The other day I took a break from blogging about the wave of E. coli cases in Germany. For almost two weeks, I'd been tracking a mysterious outbreak of "enterohemorrhagic E. coli," or EHEC. It's a disease caused by a strain of bacteria that normally live in our guts in their billions without making any trouble.

This strain, however, was worse than alarming. Over 2,000 people had fallen ill within a matter of days. Apart from bloody diarrhea and vomiting, many of them had moved on to hemolytic uremic syndrome -- the destruction of red blood cells and then of their kidneys, often with severe neurological problems.

I'd been covering EHEC since receiving an email from a German who reads my H5N1 blog. That was early in the morning of May 24, and by noon I was tracking an outbreak that seemed like no other I've followed.

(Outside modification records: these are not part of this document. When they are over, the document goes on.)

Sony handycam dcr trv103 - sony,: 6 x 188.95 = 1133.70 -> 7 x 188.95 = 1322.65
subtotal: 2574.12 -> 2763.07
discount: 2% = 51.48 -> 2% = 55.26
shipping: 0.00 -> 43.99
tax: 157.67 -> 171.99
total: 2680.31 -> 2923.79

But when I took my break, it was to read a book about the Phoenix Mars lander project of 2008, whose author interviewed the project's chief engineer. What the engineer said was about the bureaucracy of NASA, but it could easily describe every public-health crisis I've been blogging about since 2005.

"I see how people work," the engineer had said. "It generally goes like this: selfless dedication from the technicians, and gutless decision-making from the top. Those who make gutless decisions don't understand risk. They are only afraid of embarrassment. They don't have the courage of character to understand and explain."

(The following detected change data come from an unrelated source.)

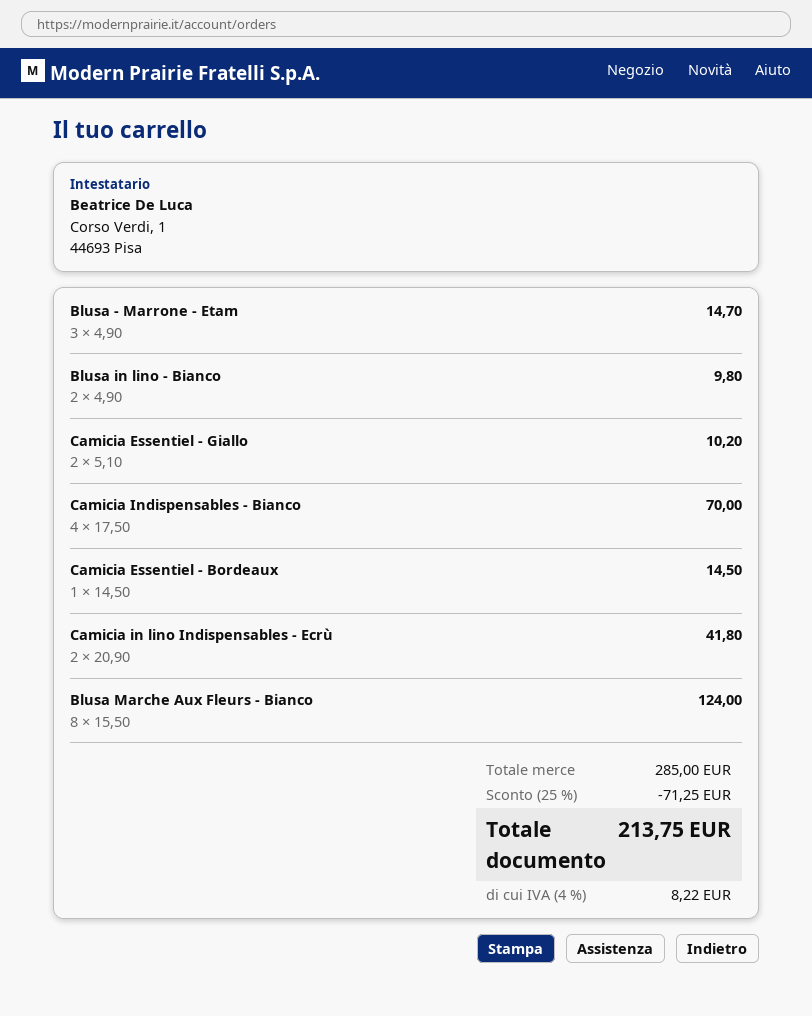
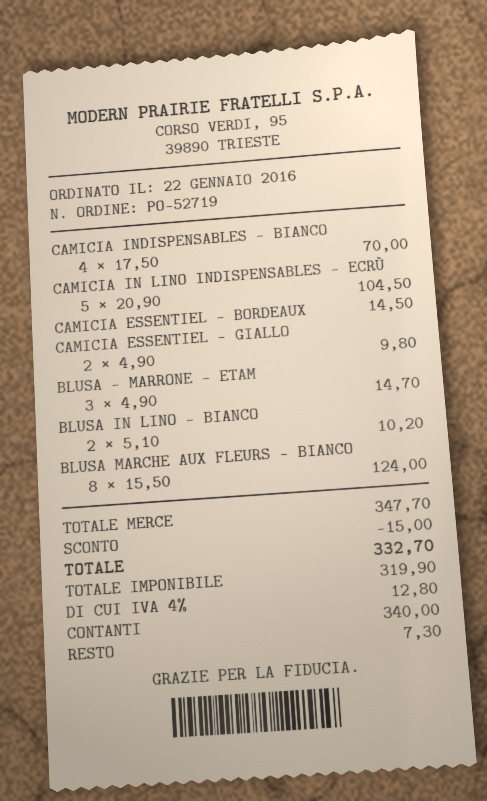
Blusa in lino - Bianco: 2 x 4.90 = 9.80 -> 2 x 5.10 = 10.20
Camicia Essentiel - Giallo: 2 x 5.10 = 10.20 -> 2 x 4.90 = 9.80
Camicia in lino Indispensables - Ecrù: 2 x 20.90 = 41.80 -> 5 x 20.90 = 104.50
subtotal: 285.00 -> 347.70
discount: 71.25 -> 15.00
tax: 4% = 8.22 -> 4% = 12.80
total: 213.75 -> 332.70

Well, the penny dropped. He could have been talking about the botching of the Hurricane Katrina relief effort, bird flu in Indonesia, swine flu around the world, Haiti's earthquake and cholera outbreak, and Japan's earthquake and tsunami.

Protecting their egos

In all those cases, the technicians were concerned with doing some good. Their bosses were concerned with protecting their egos and asses.

In Haiti, cholera broke out shortly after Nepalese peacekeepers arrived last fall. Kathmandu had seen a cholera outbreak in September, and it's clear that at least one of the Nepalese soldiers was shitting Cholera vibrio while stationed in his barracks. Through a leaky septic tank, his shit got into the local water system, and since then over 300,000 Haitians have fallen ill. Over 5,000 have died.

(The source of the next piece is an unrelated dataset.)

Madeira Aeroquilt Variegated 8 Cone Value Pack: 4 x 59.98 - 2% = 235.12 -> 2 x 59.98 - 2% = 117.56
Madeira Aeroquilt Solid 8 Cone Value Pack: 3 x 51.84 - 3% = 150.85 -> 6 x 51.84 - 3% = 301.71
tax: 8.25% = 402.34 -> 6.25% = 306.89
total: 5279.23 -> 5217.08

The UN first denied the obvious and then commissioned a report on the causes of the outbreak. That report admitted that the strain of cholera was from south Asia, but never quite named the Nepalese. That would have been embarrassing.

Meanwhile, Haiti's own public health ministry pretended to tally the cases and deaths. But it's always been two or three weeks late, probably undercounts the real toll, and it offers no analysis. The minister, an invisible man named Alex Larsen, says nothing about cholera or any other health issue. His ministry isn't paying its cholera-treatment workers on time.

Even the World Health Organization doesn't say much about an outbreak that makes it look bad. It says even less about the ongoing cholera next door in the Dominican Republic, where the doctors and the ministry of public health are battling about who's to blame. Meanwhile community teams are going through the slums and finding plenty of cholera cases.

Japan: So sorry

After the March 11 earthquake and tsunami, Tokyo seemed to run a pretty good relief effort. Quake drills doubtless saved thousands of lives. But the Tokyo Electric Power Company, which runs the Fukushima nuclear power plant, was clearly unprepared for a disaster on this scale.

While its workers splashed through radioactive water in the ruined reactor buildings, absorbing serious doses, TEPCO executives spent their time apologizing on TV, with deep bows, for the trouble they'd caused. So did the current prime minister, Naoto Kan. The bowing and apologies have been going on for over two months. So have the radiation overdoses.

The International Atomic Energy Agency was running daily updates on the disaster, as it should have. But now they're intermittent. Fukushima makes it look bad too.

Now it's Germany's turn. Hospitals in northern Germany have been swamped with patients made half-insane by this nasty strain of E. coli. The German government, after asking the patients to fill out questionnaires, first blamed the outbreak on Spanish cucumbers.

Losing 200 million euros a week

That instantly cost Spain's agriculture industry 200 million euros a week, not to mention collateral damage to Dutch and other European farmers: Russia has banned all vegetable imports from all EU countries until further notice.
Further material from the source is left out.